▶ **Task material**
• • •

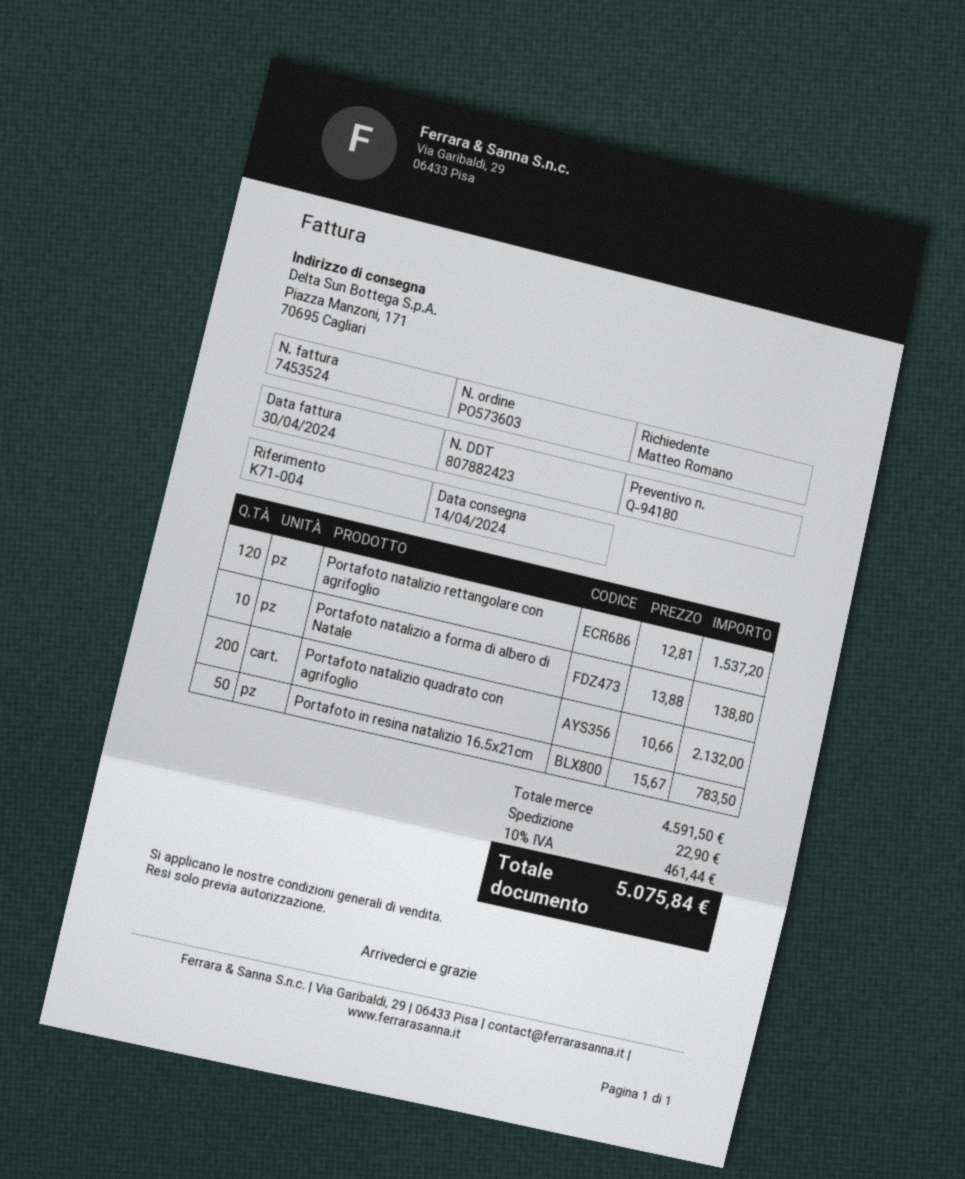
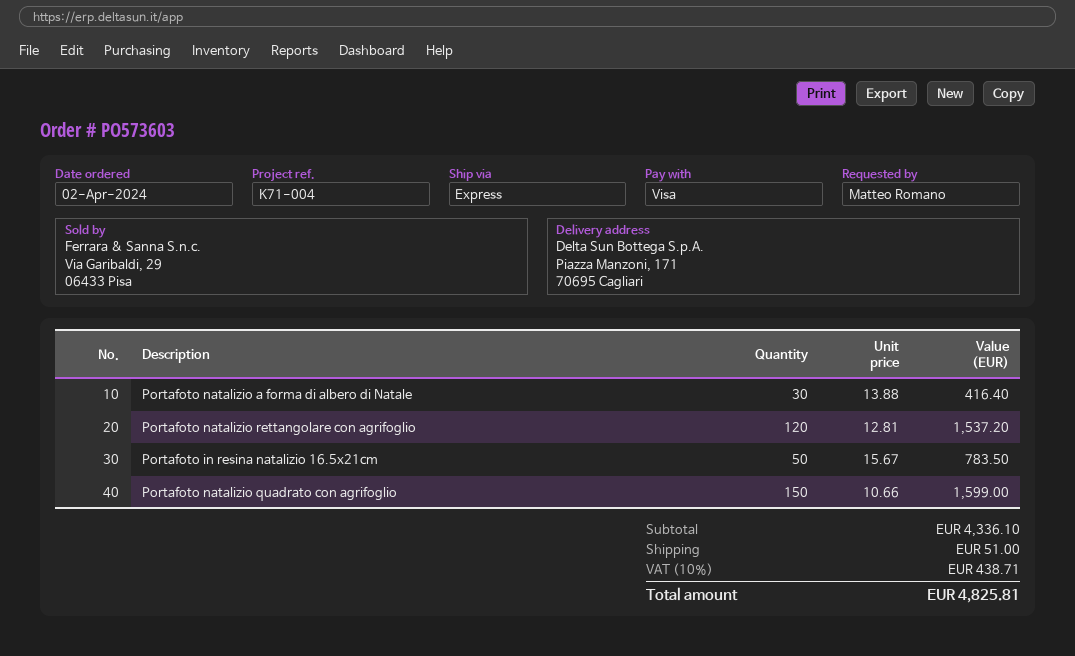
Portafoto natalizio a forma di albero di Natale: 10 x 13.88 = 138.80 -> 30 x 13.88 = 416.40
Portafoto natalizio quadrato con agrifoglio: 200 x 10.66 = 2132.00 -> 150 x 10.66 = 1599.00
subtotal: 4591.50 -> 4336.10
shipping: 22.90 -> 51.00
tax: 10% = 461.44 -> 10% = 438.71
total: 5075.84 -> 4825.81

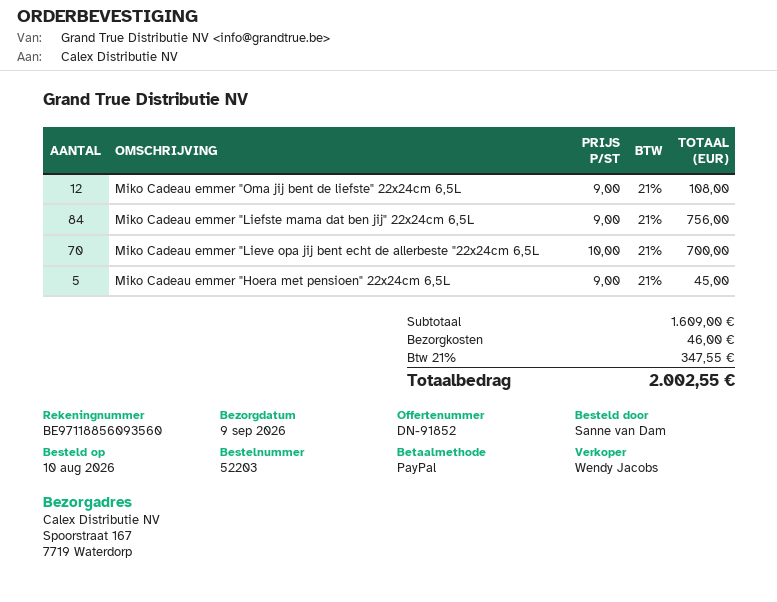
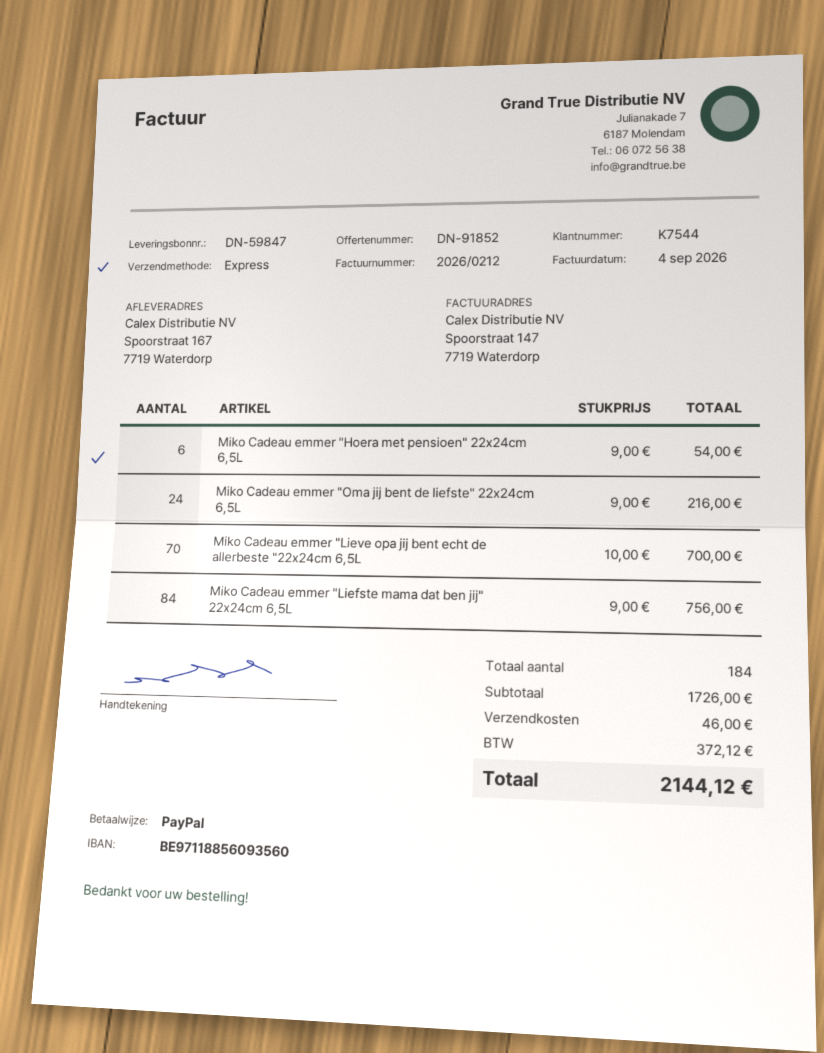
Miko Cadeau emmer "Oma jij bent de liefste" 22x24cm 6,5L: 12 x 9.00 = 108.00 -> 24 x 9.00 = 216.00
Miko Cadeau emmer "Hoera met pensioen" 22x24cm 6,5L: 5 x 9.00 = 45.00 -> 6 x 9.00 = 54.00
subtotal: 1609.00 -> 1726.00
tax: 347.55 -> 372.12
total: 2002.55 -> 2144.12

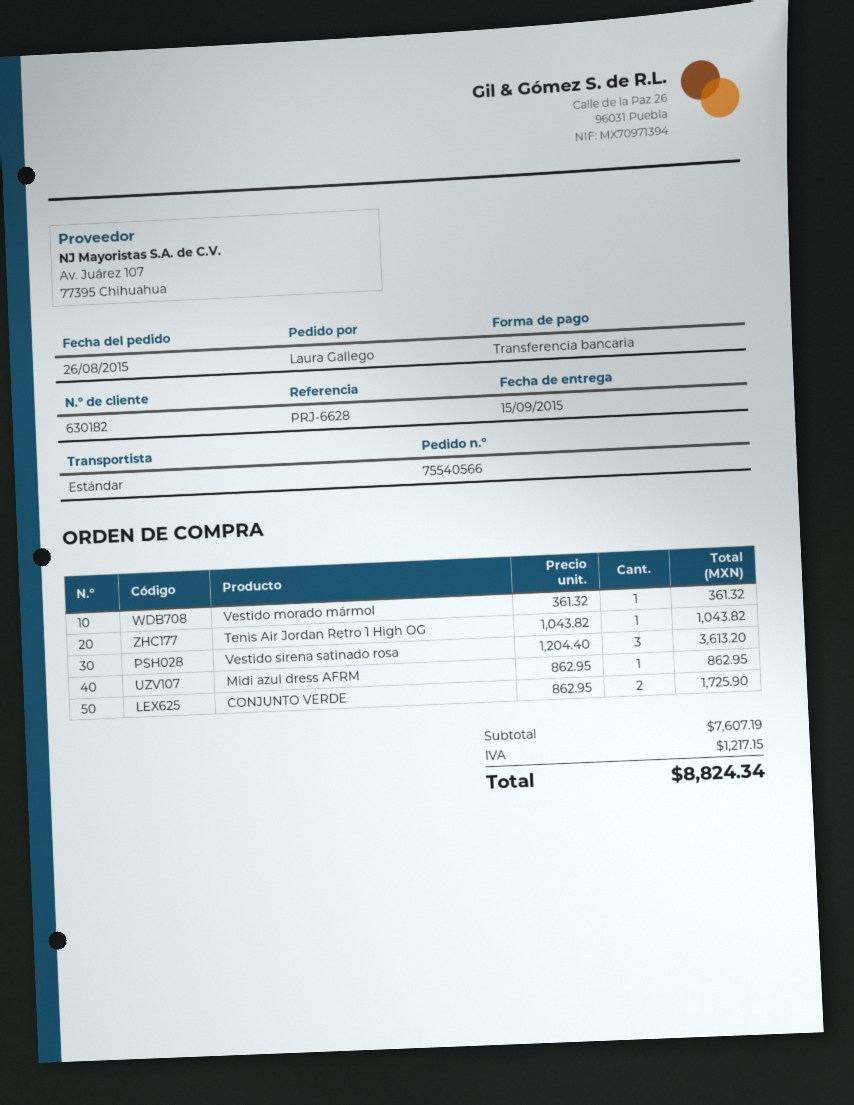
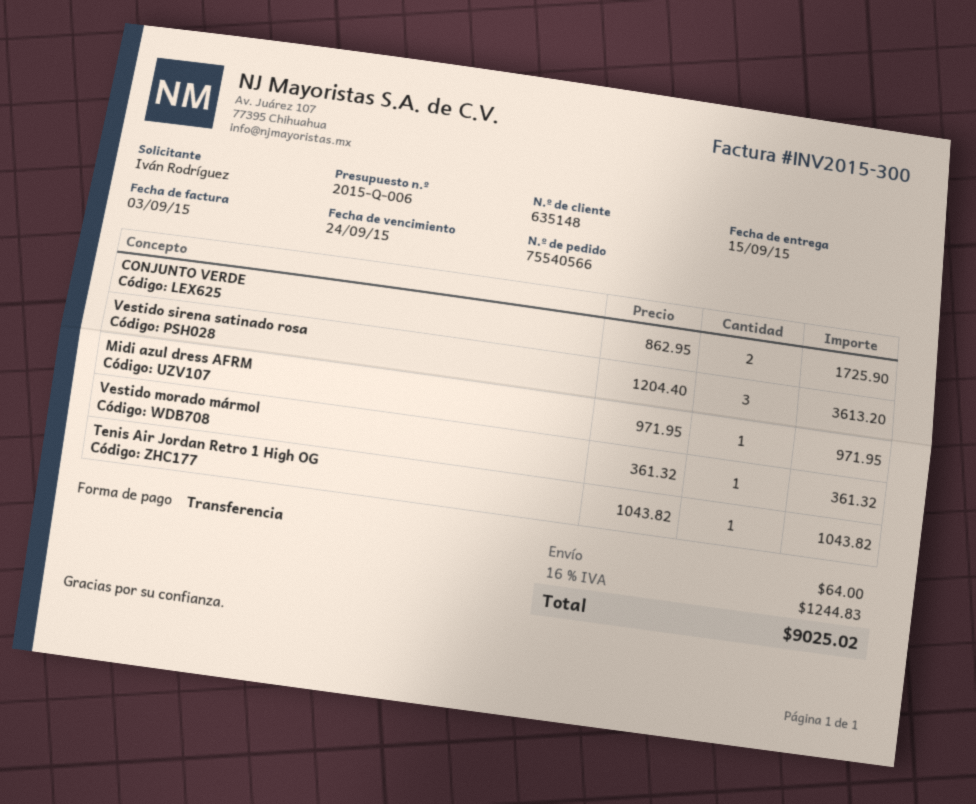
customer number: 630182 -> 635148
ordered by: Laura Gallego -> Iván Rodríguez
Midi azul dress AFRM: 1 x 862.95 = 862.95 -> 1 x 971.95 = 971.95
shipping: none -> 64.00
tax: 1217.15 -> 1244.83
total: 8824.34 -> 9025.02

• • •

▶ **Exercise directions**
Your answer must be an exact copy of the data above, minus its pictures.

▶ **Solution**
Portafoto natalizio a forma di albero di Natale: 10 x 13.88 = 138.80 -> 30 x 13.88 = 416.40
Portafoto natalizio quadrato con agrifoglio: 200 x 10.66 = 2132.00 -> 150 x 10.66 = 1599.00
subtotal: 4591.50 -> 4336.10
shipping: 22.90 -> 51.00
tax: 10% = 461.44 -> 10% = 438.71
total: 5075.84 -> 4825.81

Miko Cadeau emmer "Oma jij bent de liefste" 22x24cm 6,5L: 12 x 9.00 = 108.00 -> 24 x 9.00 = 216.00
Miko Cadeau emmer "Hoera met pensioen" 22x24cm 6,5L: 5 x 9.00 = 45.00 -> 6 x 9.00 = 54.00
subtotal: 1609.00 -> 1726.00
tax: 347.55 -> 372.12
total: 2002.55 -> 2144.12

customer number: 630182 -> 635148
ordered by: Laura Gallego -> Iván Rodríguez
Midi azul dress AFRM: 1 x 862.95 = 862.95 -> 1 x 971.95 = 971.95
shipping: none -> 64.00
tax: 1217.15 -> 1244.83
total: 8824.34 -> 9025.02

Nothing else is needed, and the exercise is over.